**WHAT TO PRODUCE**
Search for the word "normal" in the entries. Each line that holds it should be copied.

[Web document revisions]
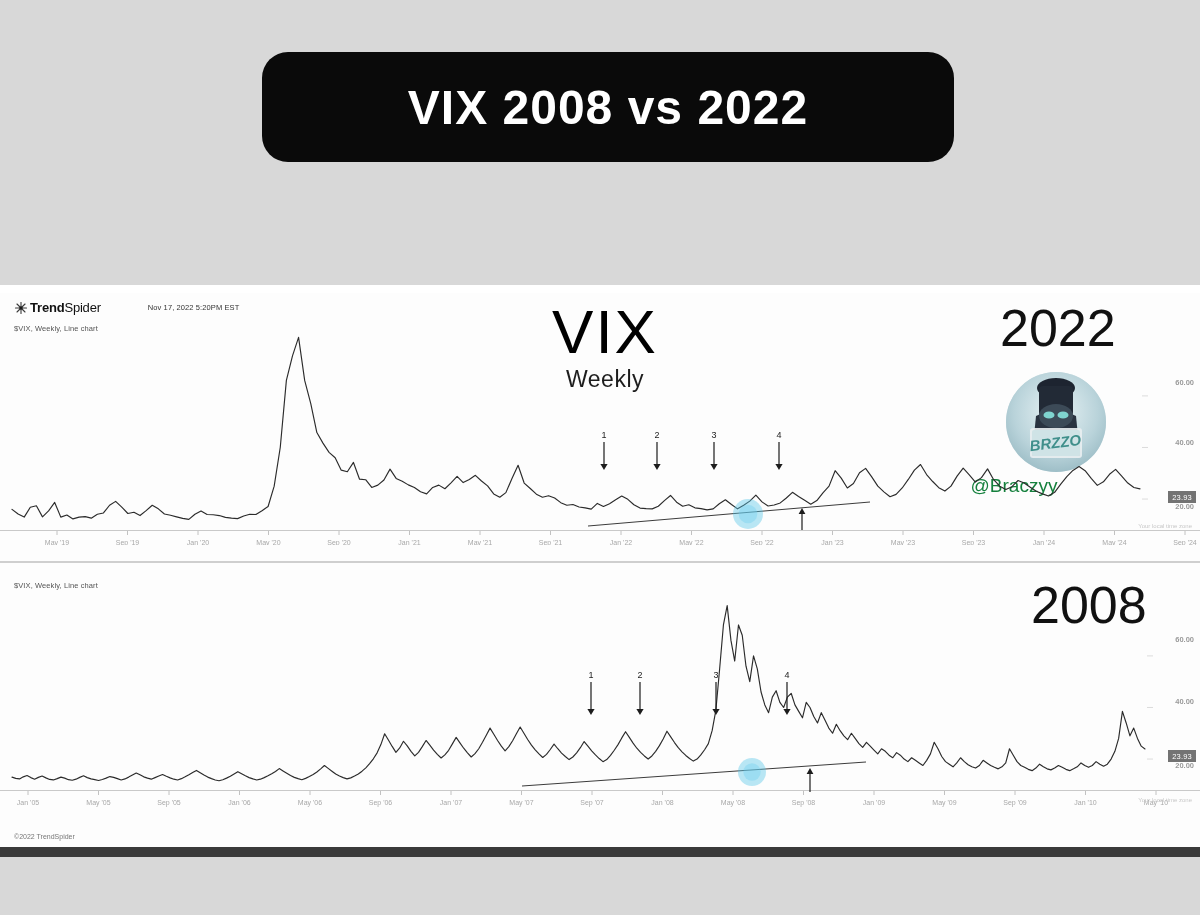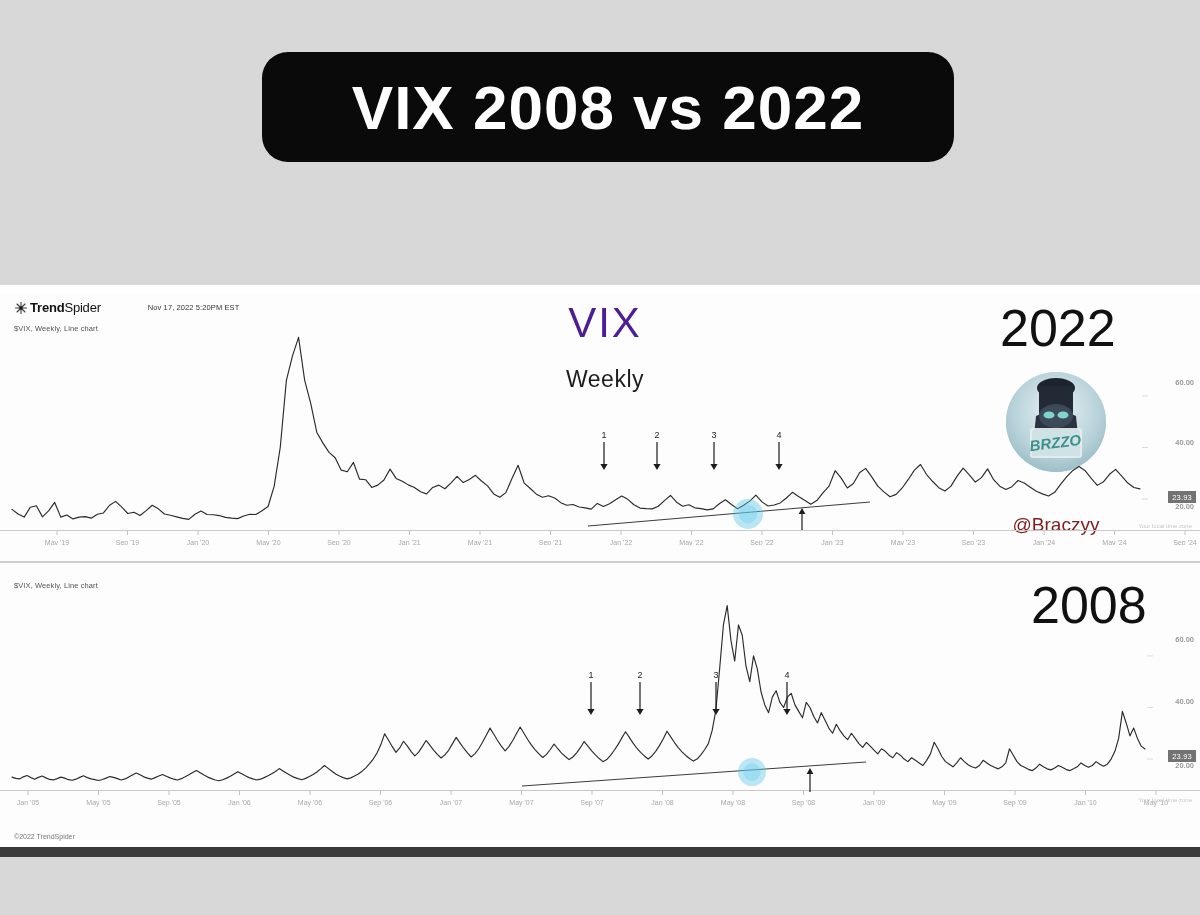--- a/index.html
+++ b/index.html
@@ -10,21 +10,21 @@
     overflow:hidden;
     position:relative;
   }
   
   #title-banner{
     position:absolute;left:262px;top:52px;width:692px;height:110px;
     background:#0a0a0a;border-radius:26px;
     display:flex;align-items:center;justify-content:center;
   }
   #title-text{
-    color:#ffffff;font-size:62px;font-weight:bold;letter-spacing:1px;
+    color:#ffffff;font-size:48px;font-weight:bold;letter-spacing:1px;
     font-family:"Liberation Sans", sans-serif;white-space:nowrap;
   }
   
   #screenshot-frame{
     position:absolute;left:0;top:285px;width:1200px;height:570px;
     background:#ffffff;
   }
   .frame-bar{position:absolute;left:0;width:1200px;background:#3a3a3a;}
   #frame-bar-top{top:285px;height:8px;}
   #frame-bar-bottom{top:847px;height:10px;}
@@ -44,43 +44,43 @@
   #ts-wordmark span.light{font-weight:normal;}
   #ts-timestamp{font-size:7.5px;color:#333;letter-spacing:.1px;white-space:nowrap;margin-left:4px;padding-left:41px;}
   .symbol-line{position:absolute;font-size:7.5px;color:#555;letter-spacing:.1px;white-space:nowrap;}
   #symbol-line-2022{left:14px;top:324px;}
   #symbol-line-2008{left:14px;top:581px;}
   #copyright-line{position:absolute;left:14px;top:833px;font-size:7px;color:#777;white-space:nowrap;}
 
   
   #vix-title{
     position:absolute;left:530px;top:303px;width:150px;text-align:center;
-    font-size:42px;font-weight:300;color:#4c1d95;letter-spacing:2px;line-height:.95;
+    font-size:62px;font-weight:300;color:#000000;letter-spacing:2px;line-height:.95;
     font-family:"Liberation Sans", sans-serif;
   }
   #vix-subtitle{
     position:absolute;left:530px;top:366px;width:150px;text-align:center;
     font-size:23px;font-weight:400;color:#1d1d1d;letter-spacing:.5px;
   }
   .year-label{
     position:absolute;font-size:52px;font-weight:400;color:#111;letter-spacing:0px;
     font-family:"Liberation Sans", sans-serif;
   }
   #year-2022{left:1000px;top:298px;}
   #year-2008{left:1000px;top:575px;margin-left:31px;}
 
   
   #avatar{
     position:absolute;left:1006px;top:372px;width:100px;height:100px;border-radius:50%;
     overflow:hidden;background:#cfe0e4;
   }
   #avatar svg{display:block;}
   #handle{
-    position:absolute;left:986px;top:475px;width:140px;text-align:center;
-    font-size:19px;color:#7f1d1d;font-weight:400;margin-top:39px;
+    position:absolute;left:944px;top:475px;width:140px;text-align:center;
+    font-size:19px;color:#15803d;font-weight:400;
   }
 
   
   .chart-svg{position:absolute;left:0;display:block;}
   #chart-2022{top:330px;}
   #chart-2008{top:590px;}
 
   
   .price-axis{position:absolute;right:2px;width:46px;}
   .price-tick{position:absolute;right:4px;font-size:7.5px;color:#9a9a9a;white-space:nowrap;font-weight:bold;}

* * *

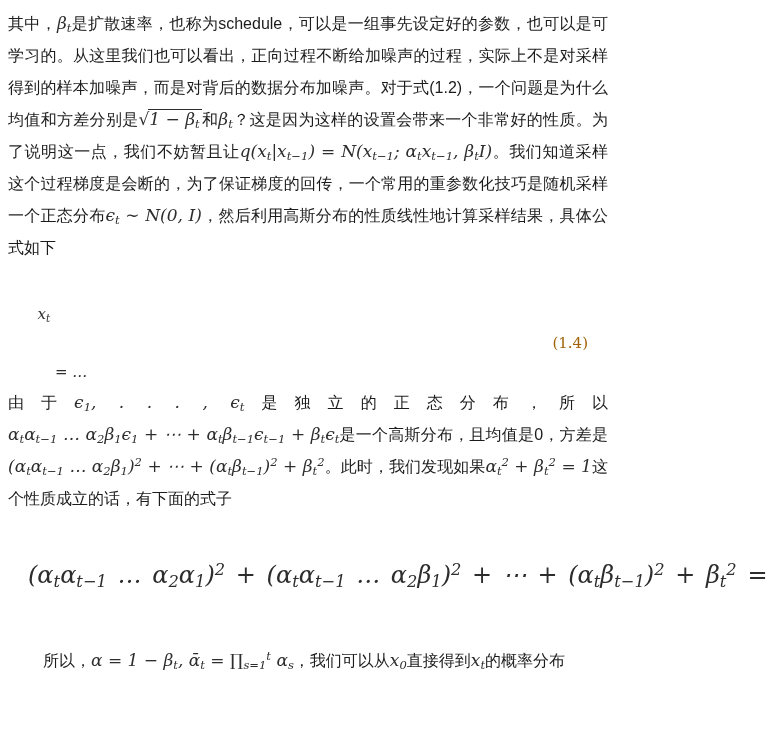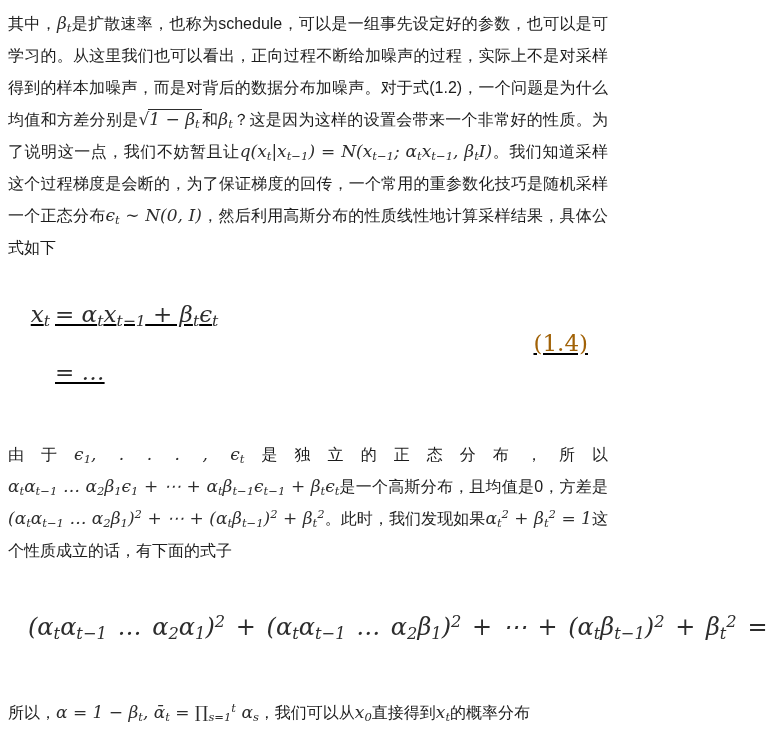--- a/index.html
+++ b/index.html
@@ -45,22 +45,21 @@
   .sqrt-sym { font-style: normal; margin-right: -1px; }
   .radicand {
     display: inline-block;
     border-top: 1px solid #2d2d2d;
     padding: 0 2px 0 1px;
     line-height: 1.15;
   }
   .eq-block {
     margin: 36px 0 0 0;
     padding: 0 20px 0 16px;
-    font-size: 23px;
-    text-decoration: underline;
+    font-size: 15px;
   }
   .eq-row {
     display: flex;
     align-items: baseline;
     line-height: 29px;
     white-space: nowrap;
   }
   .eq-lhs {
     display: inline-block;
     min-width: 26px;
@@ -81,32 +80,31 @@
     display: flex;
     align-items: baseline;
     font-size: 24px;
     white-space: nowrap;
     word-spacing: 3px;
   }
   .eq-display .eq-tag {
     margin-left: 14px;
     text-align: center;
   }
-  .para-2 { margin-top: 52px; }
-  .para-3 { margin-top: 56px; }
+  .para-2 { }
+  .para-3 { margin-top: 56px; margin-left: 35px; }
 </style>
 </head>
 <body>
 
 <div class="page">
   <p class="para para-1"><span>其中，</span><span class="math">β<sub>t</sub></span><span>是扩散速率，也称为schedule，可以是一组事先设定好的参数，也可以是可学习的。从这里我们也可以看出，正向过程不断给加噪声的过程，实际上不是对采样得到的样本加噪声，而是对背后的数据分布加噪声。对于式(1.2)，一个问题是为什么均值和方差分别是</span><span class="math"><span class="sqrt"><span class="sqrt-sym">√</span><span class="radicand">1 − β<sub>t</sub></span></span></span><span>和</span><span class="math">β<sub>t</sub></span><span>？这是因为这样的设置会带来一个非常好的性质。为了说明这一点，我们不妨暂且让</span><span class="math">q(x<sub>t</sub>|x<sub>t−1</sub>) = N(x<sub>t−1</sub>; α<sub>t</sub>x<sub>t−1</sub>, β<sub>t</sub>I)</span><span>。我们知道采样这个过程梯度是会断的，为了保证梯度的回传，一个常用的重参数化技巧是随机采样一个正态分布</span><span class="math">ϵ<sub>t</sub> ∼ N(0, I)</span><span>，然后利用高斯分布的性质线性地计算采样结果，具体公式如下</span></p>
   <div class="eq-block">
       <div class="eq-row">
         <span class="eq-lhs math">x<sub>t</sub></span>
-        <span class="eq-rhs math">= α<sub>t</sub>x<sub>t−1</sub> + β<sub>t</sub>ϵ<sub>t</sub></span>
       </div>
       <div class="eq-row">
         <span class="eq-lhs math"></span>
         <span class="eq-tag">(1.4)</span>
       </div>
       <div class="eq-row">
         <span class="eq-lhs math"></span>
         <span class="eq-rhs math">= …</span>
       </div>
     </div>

**RESPONSE TO THIS EXERCISE**
   #ts-wordmark span.light{font-weight:normal;}
   .sqrt-sym { font-style: normal; margin-right: -1px; }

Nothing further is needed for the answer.